Я, резко вскочил на ноги, и кинулся ему на перерез, забыв даже про пистолет, заткнутый у меня сзади за поясом. Я бежал с диким криком: «Не смей! Гааад!», боясь опоздать на долю секунды, когда уже ничего нельзя будет исправить, и видимо крик мой был такой истеричный, что этот чёрный подонок, по имени Сэм, остановился как вкопанный, а через долю секунды, направив нож в мою сторону, коряво произнёс: «Рюсский! Ты не может вмешиваться в моя война. Это наши с тобой общие враги, и убивать их наша с тобой общая проблема. У нас с тобой есть фрэншип, это как по рюсски, вроде бы «дрюжба» есть. Поэтому ты должен стоять в стороне и смотреть, как Сэм будет выпускать им всем кишки, или я будет убивать и тебья, как и их».

Я, с облегчением, что успел его опередить, и даже выиграл немого времени, что бы отдышаться, остановился, и вытерев пот со лба, грустно, довольно-таки ехидно произнёс: «Значит говоришь: «Дрюжба» у нас с тобою имеется? Это конечно радует, но как по мне, с такими как вы дрюзьями, и врагов особо не требуется иметь. Что ж ты, тварь черножопая, не воевал с ними, когда у них в руках оружие было, а поднял лапки кверху и в плен побежал, шкуру свою гуталиновую спасать?

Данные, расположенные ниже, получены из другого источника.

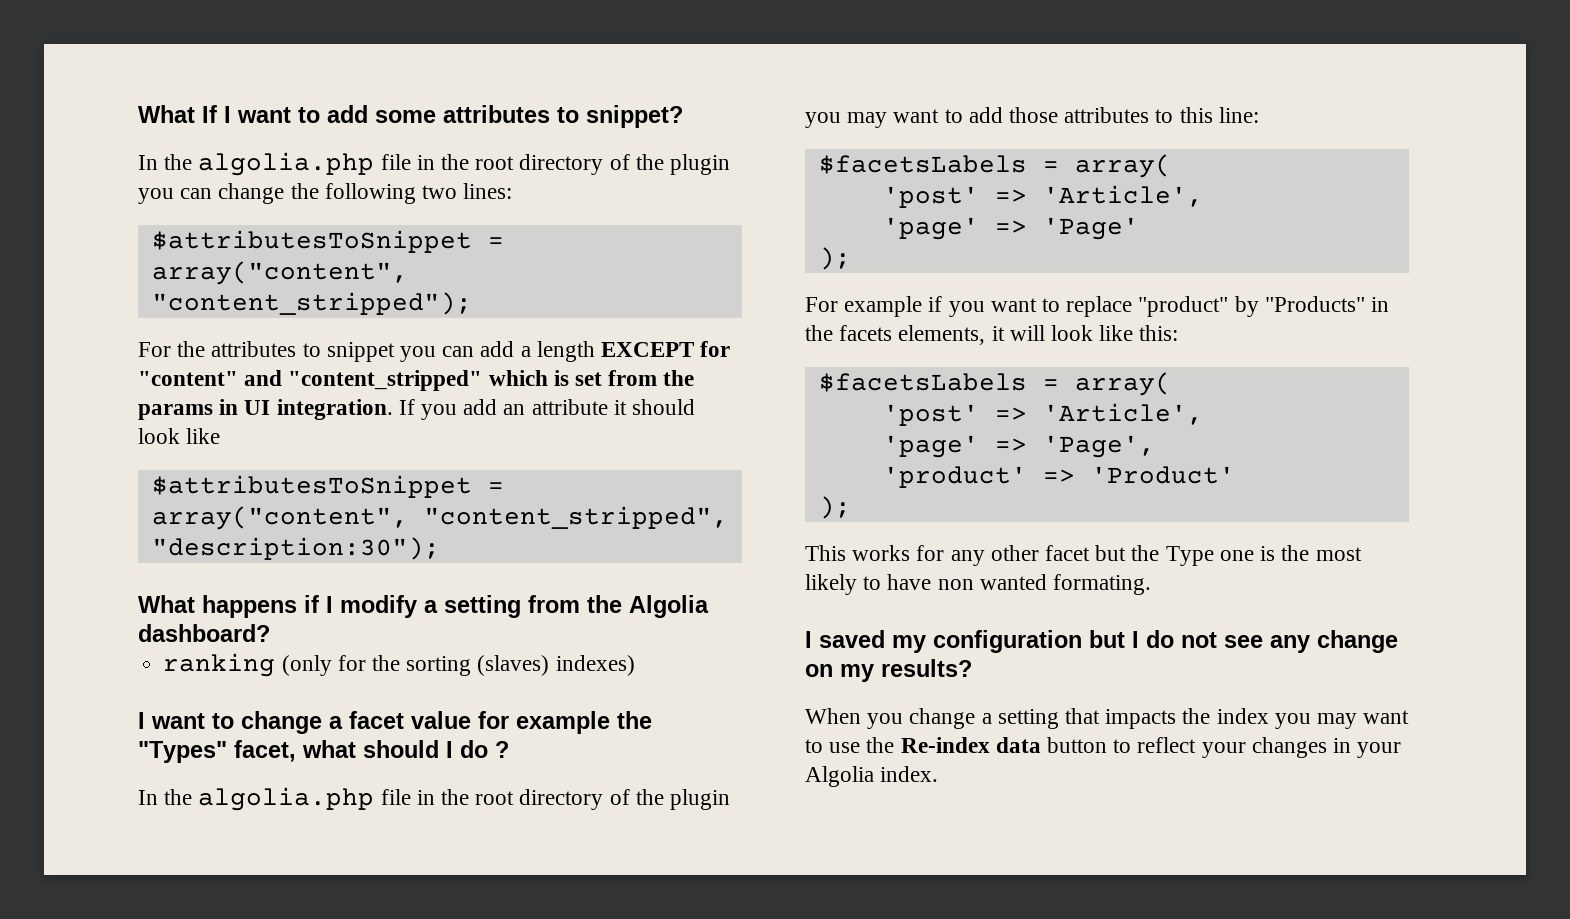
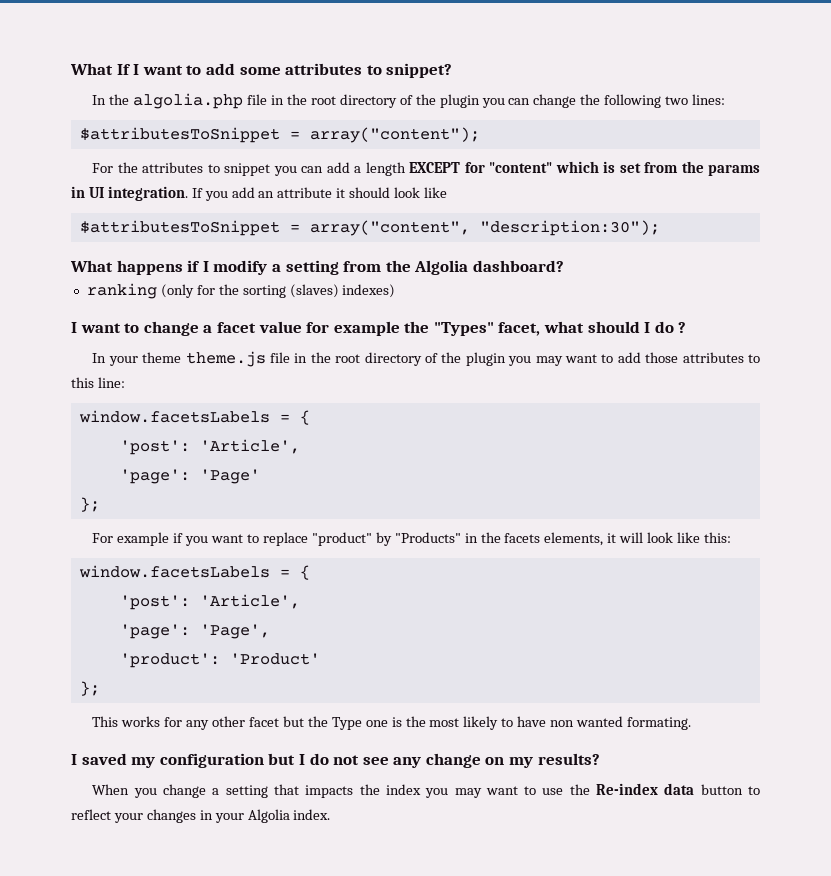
[151,261,408,285] [151,292,472,315] array("content", "content_stripped"); -> [309,127,480,143] array("content");
[244,370,483,391] and "content_stripped" -> (553, 167) none
[423,506,728,529] "content_stripped", -> (470, 228) none
[164,787,375,811] the algolia.php -> [108,351,266,367] your theme theme.js
[818,154,1171,178] [882,185,1203,208] [882,217,1027,240] $facetsLabels = array( // 'post' => 'Article', // 'page' => -> [78,410,310,425] [119,439,300,455] [119,469,190,484] window.facetsLabels = { // 'post': 'Article', // 'page':
[818,247,851,270] ); -> [79,497,100,512] };
[818,372,1171,396] [882,403,1203,426] [882,435,1027,458] $facetsLabels = array( // 'post' => 'Article', // 'page' => -> [78,565,310,580] [119,594,300,610] [119,624,190,639] window.facetsLabels = { // 'post': 'Article', // 'page':
[882,466,1075,488] 'product' => -> [119,653,220,668] 'product':
[818,496,851,519] ); -> [79,681,100,696] };

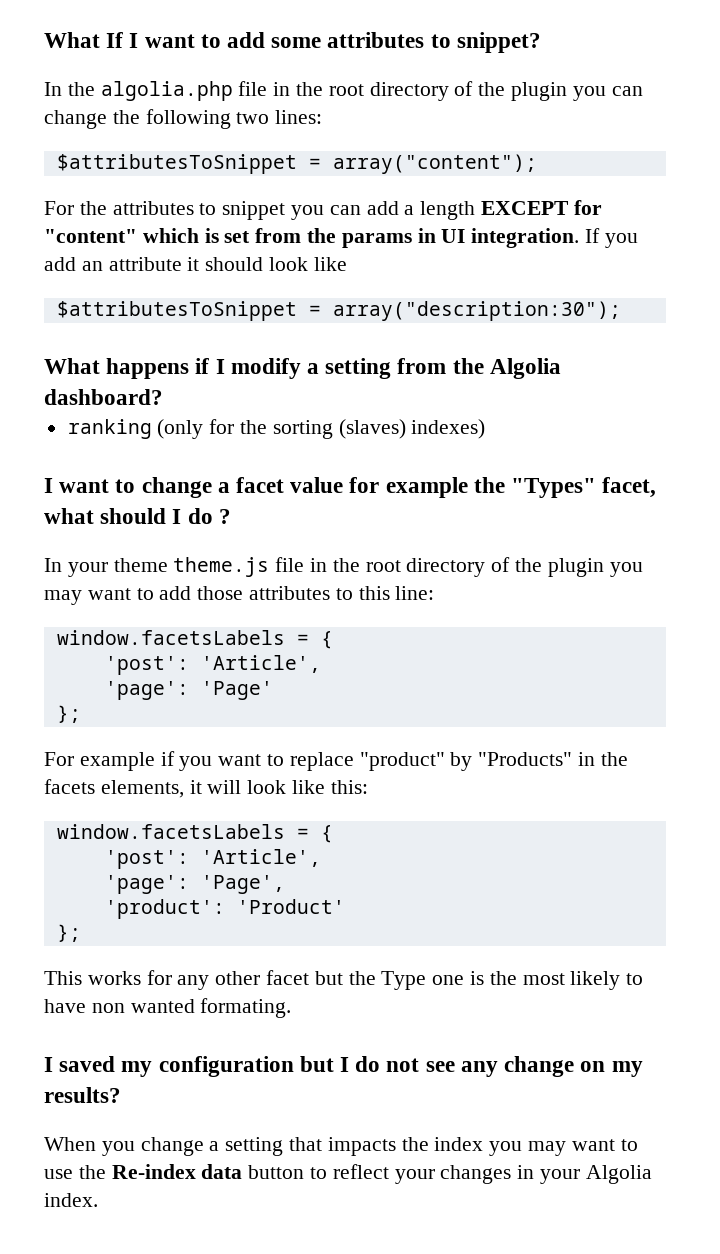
[309,220,660,236] array("content", "description:30"); -> [332,301,621,321] array("description:30");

А тут вот, совсем неожиданно раздухерился, и не на шутку похоже, видимо за то, что они тебя не пристрелили как собаку, а кормили да поили тут, решил ограбить этих гражданских немцев, и на всякий случай прикончить их, дабы свидетелей не осталось твоей подлости.

Ну а насчёт убить этих троих, мне надо немного подумать. У нас в России всё решают коллективно. Поэтому мне надо посоветоваться с товарищами, вынести этот вопрос на повестку очередного партийного собрания, кого надо казнить, а кого помиловать. Но дело это не быстрое. Ты зайди на недельке, и я тебе дам ответ на этот весьма щепетильный вопрос.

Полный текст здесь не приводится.